Take each line of the data that contains the string "none" and copy it.

___ Task inputs

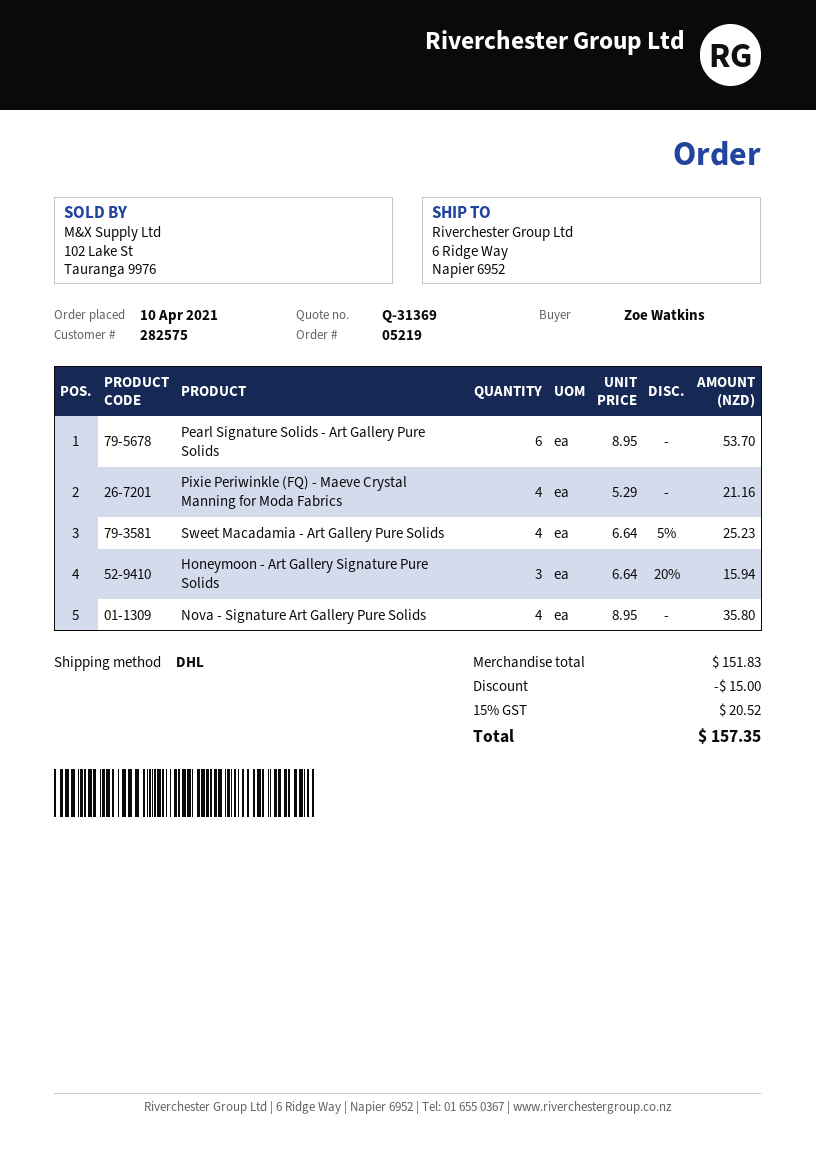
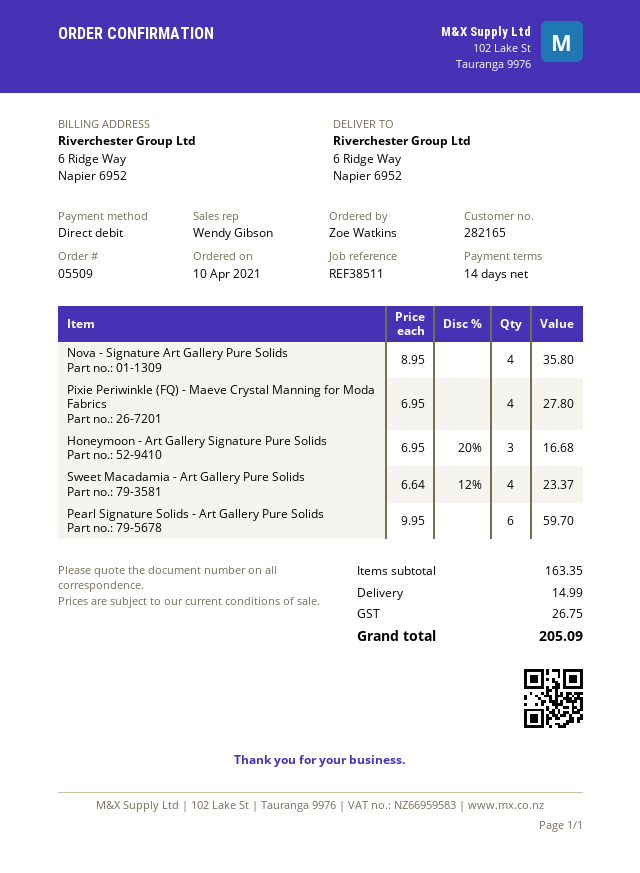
order number: 05219 -> 05509
customer number: 282575 -> 282165
Pearl Signature Solids - Art Gallery Pure Solids: 6 x 8.95 = 53.70 -> 6 x 9.95 = 59.70
Pixie Periwinkle (FQ) - Maeve Crystal Manning for Moda Fabrics: 4 x 5.29 = 21.16 -> 4 x 6.95 = 27.80
Sweet Macadamia - Art Gallery Pure Solids: 4 x 6.64 - 5% = 25.23 -> 4 x 6.64 - 12% = 23.37
Honeymoon - Art Gallery Signature Pure Solids: 3 x 6.64 - 20% = 15.94 -> 3 x 6.95 - 20% = 16.68
subtotal: 151.83 -> 163.35
discount: 15.00 -> none
shipping: none -> 14.99
tax: 20.52 -> 26.75
total: 157.35 -> 205.09

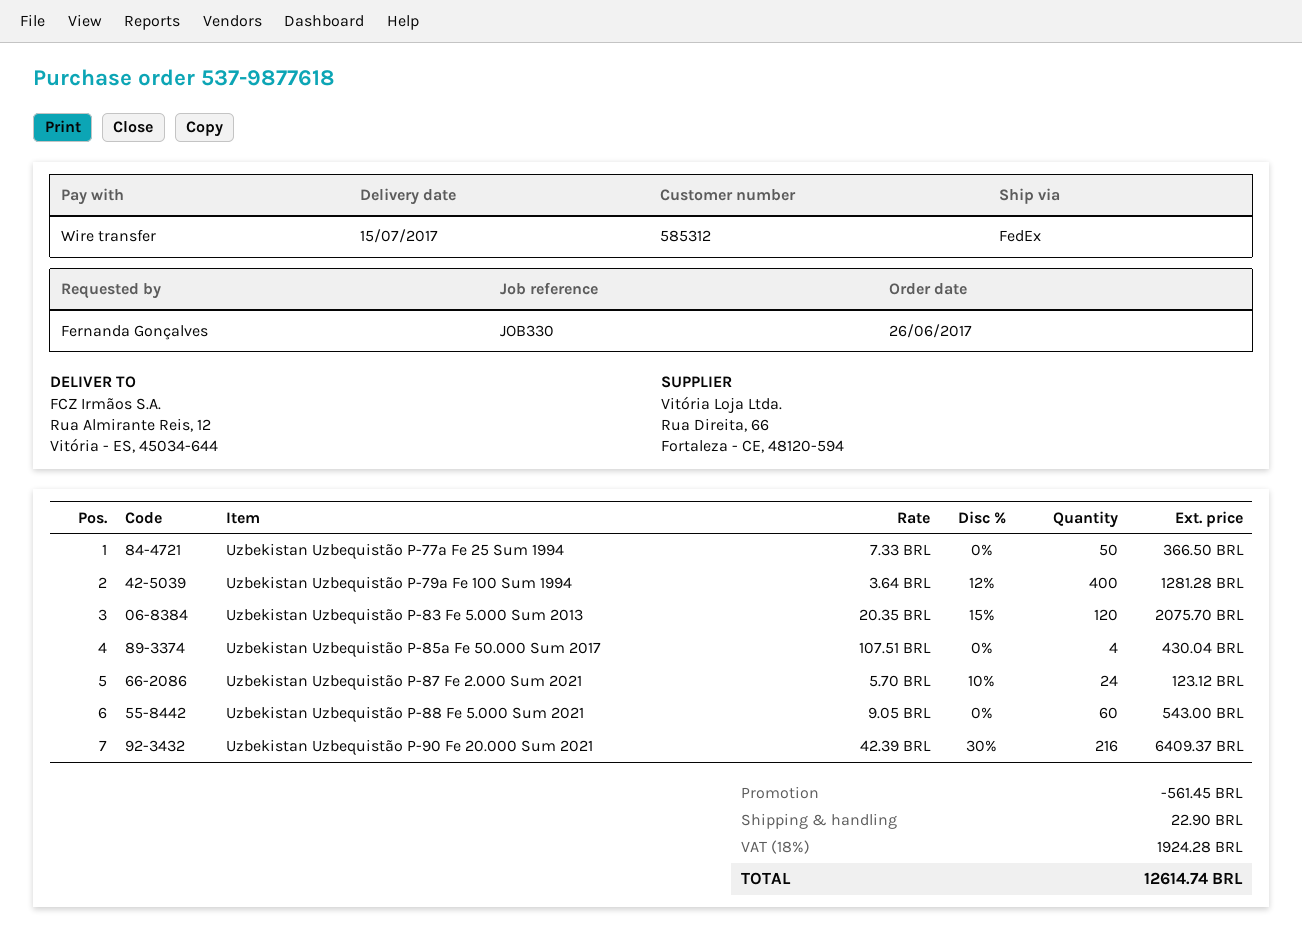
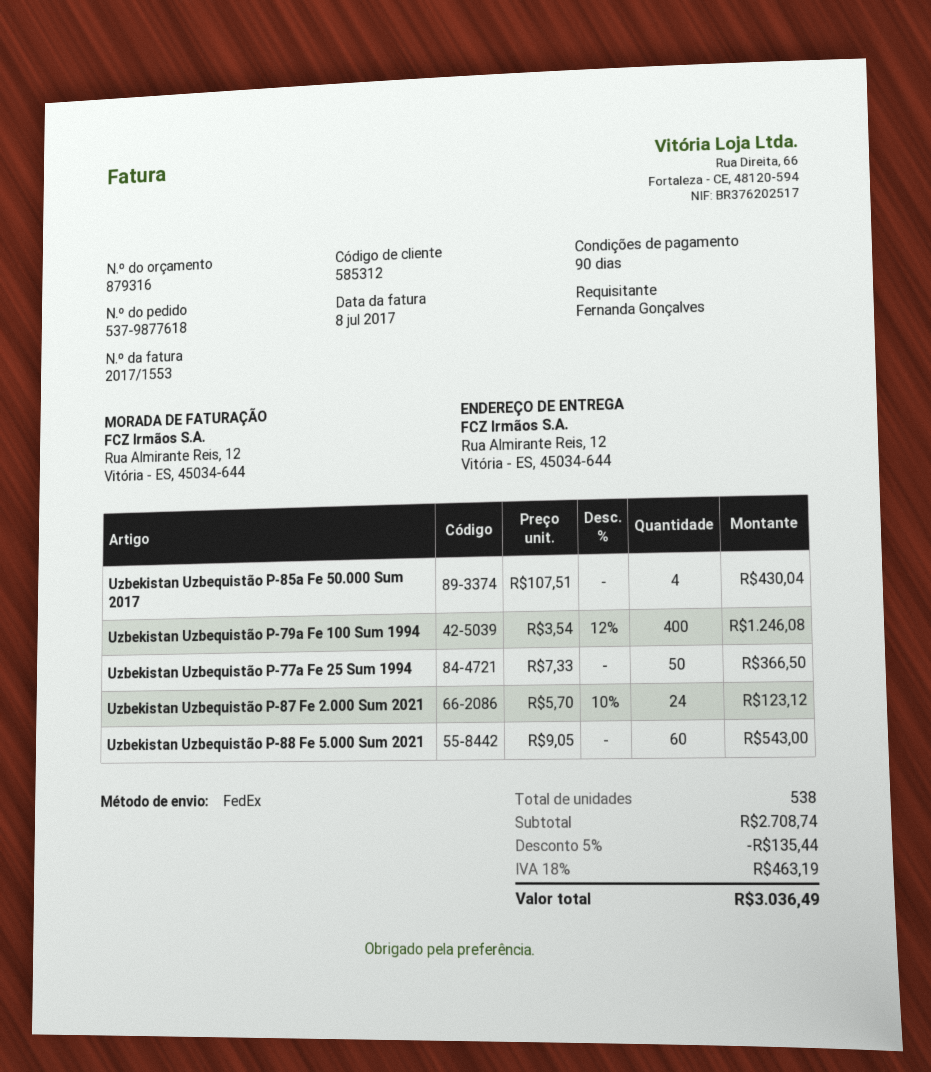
Uzbekistan Uzbequistão P-79a Fe 100 Sum 1994: 400 x 3.64 - 12% = 1281.28 -> 400 x 3.54 - 12% = 1246.08
Uzbekistan Uzbequistão P-83 Fe 5.000 Sum 2013: 120 x 20.35 - 15% = 2075.70 -> none
Uzbekistan Uzbequistão P-90 Fe 20.000 Sum 2021: 216 x 42.39 - 30% = 6409.37 -> none
discount: 561.45 -> 135.44
shipping: 22.90 -> none
tax: 18% = 1924.28 -> 18% = 463.19
total: 12614.74 -> 3036.49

______

• Solution below:
discount: 15.00 -> none
shipping: none -> 14.99
Uzbekistan Uzbequistão P-83 Fe 5.000 Sum 2013: 120 x 20.35 - 15% = 2075.70 -> none
Uzbekistan Uzbequistão P-90 Fe 20.000 Sum 2021: 216 x 42.39 - 30% = 6409.37 -> none
shipping: 22.90 -> none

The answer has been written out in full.